AHC: ATL "Chinas"

The Germanic barbarians didn't supposedly want to mess up the political system, but they still wound up doing so.
 
The Germanic barbarians didn't supposedly want to mess up the political system, but they still wound up doing so.

There was less of a gap in regards to population size and what the Germans could natively produce when the Western Empire fell though. Everything that could be produced in Rome could be produced by the German lands.

The Mongolians, on the other hand, lived in a land that was not suitable to produce most of the goods produced in China, and the population gap was much wider.

The Germans were closer to being an economic equal to Rome than the Nomads to China's north. Also, the invaders of China were unified enough to keep China in one piece, the Germans were not.

So it would seem to me that the thing that kept China stable during the conquests was the large discrepancy between the native economies of conquer and conquered, and the fact that the conquerers had a different mindset towards China than conquers in other parts of the world.

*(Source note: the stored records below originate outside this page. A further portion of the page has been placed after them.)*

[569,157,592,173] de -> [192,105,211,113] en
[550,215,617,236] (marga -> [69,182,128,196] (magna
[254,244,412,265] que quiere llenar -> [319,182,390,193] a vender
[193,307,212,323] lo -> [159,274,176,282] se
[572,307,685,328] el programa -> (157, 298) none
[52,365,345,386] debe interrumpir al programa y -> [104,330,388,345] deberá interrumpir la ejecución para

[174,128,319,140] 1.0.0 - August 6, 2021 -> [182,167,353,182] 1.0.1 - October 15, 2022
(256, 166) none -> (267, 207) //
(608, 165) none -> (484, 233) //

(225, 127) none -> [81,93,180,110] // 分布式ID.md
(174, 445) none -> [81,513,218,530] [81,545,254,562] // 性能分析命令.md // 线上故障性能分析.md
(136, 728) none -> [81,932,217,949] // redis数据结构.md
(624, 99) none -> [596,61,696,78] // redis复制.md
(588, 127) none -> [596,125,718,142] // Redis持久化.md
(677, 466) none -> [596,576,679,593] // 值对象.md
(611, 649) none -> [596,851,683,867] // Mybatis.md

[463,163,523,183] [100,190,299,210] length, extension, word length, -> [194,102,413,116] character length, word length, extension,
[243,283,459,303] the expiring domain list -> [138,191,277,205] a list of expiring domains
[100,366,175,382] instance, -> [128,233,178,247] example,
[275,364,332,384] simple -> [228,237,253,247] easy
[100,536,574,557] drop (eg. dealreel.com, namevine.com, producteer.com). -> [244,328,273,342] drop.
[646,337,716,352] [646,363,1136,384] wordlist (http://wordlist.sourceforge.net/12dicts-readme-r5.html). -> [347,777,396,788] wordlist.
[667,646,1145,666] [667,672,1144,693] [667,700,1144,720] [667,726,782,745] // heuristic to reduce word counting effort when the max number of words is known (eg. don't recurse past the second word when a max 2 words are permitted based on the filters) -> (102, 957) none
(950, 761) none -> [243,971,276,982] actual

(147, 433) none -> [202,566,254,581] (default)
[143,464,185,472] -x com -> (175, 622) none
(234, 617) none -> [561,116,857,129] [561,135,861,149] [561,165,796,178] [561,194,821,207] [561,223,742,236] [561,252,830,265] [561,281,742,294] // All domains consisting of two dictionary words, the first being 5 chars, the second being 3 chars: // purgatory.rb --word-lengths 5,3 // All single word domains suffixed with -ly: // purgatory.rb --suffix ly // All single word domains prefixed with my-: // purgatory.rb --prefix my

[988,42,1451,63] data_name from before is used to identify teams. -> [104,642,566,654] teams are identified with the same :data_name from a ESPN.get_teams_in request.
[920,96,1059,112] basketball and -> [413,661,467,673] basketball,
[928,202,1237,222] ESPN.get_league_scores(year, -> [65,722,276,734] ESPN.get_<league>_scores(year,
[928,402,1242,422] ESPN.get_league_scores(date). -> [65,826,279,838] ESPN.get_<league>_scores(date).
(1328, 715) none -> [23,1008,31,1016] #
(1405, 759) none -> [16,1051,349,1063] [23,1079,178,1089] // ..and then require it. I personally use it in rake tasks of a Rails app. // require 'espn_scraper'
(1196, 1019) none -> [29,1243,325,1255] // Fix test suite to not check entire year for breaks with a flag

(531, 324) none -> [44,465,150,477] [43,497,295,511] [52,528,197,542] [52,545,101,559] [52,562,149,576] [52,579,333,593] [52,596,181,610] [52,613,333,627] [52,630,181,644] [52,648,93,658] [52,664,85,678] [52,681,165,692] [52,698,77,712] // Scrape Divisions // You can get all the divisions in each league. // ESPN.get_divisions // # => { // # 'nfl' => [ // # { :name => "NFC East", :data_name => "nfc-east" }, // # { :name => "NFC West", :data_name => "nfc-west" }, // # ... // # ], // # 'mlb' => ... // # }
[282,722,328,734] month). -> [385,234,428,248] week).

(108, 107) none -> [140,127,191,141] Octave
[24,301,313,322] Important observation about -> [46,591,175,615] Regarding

One could say that the conquers weren't just after material wealth, they were actually after the concept of China itself. The Germans were at the end of the day going after the wealth of Rome, and they only had a passing interest in the concept of Rome. When the Ottomans conquered the eastern half of the empire the leaders liked the concept of Rome, but the common Turk still viewed themselves as a Turk. When the Nomads who conquered China did so, the commoners among their ethnic groups started to view themselves as part of China, and not China as part of them.

What regions of the world do you think a similar mindset could develop?
 
There was less of a gap in regards to population size and what the Germans could natively produce when the Western Empire fell though. Everything that could be produced in Rome could be produced by the German lands.

I'm not entirely sure about "everything". The lack of repair of say, Rome's aqueducts suggests some gaps.

The Germans were closer to being an economic equal to Rome than the Nomads to China's north. Also, the invaders of China were unified enough to keep China in one piece, the Germans were not.

The Jinn didn't keep China in one piece, but it didn't turn into not-China either.

One could say that the conquers weren't just after material wealth, they were actually after the concept of China itself. The Germans were at the end of the day going after the wealth of Rome, and they only had a passing interest in the concept of Rome. When the Ottomans conquered the eastern half of the empire the leaders liked the concept of Rome, but the common Turk still viewed themselves as a Turk. When the Nomads who conquered China did so, the commoners among their ethnic groups started to view themselves as part of China, and not China as part of them.

What regions of the world do you think a similar mindset could develop?

I'm not actually sure (I differ to the experts, but the Mongols at least seem to have found Kubulai's sinophilia odd) that they were seeing themselves as part of China - they were just such a minority that they could not stamp their mold on China.

Iran has generally done a pretty good job converting its conquerors into Iranians, not sure why (although the nomad-settled gap is probably involved).
 
I'm not actually sure (I differ to the experts, but the Mongols at least seem to have found Kubulai's sinophilia odd) that they were seeing themselves as part of China - they were just such a minority that they could not stamp their mold on China.

Iran has generally done a pretty good job converting its conquerors into Iranians, not sure why (although the nomad-settled gap is probably involved).

So you feel that the strength of the Chinese (and Iranian) national identity has more to do with the nomad-settled gap than other factors?

And this brings us to another question then. Are their any other regions of the world that are conductive to one massive settled state, to the point that neighboring settled people are a non-threat, and the Nomads would never achieve the population to threaten the massive settled states identity?
 
So you feel that the strength of the Chinese (and Iranian) national identity has more to do with the nomad-settled gap than other factors?

I don't know about China, I think it did have something to do with how Iran was able to Persianize its conquerors.

And this brings us to another question then. Are their any other regions of the world that are conductive to one massive settled state, to the point that neighboring settled people are a non-threat, and the Nomads would never achieve the population to threaten the massive settled states identity?

The problem isn't so much one massive settled state - Rome was massive and settled - as the "identity" part.

Rome in Gaul and Rome in Italy, let alone Syria or Thrace are different places to a point that arguably "Roman" is a relatively thin layer - I don't know enough about China to know what's up with it, but it seems to have meant more there.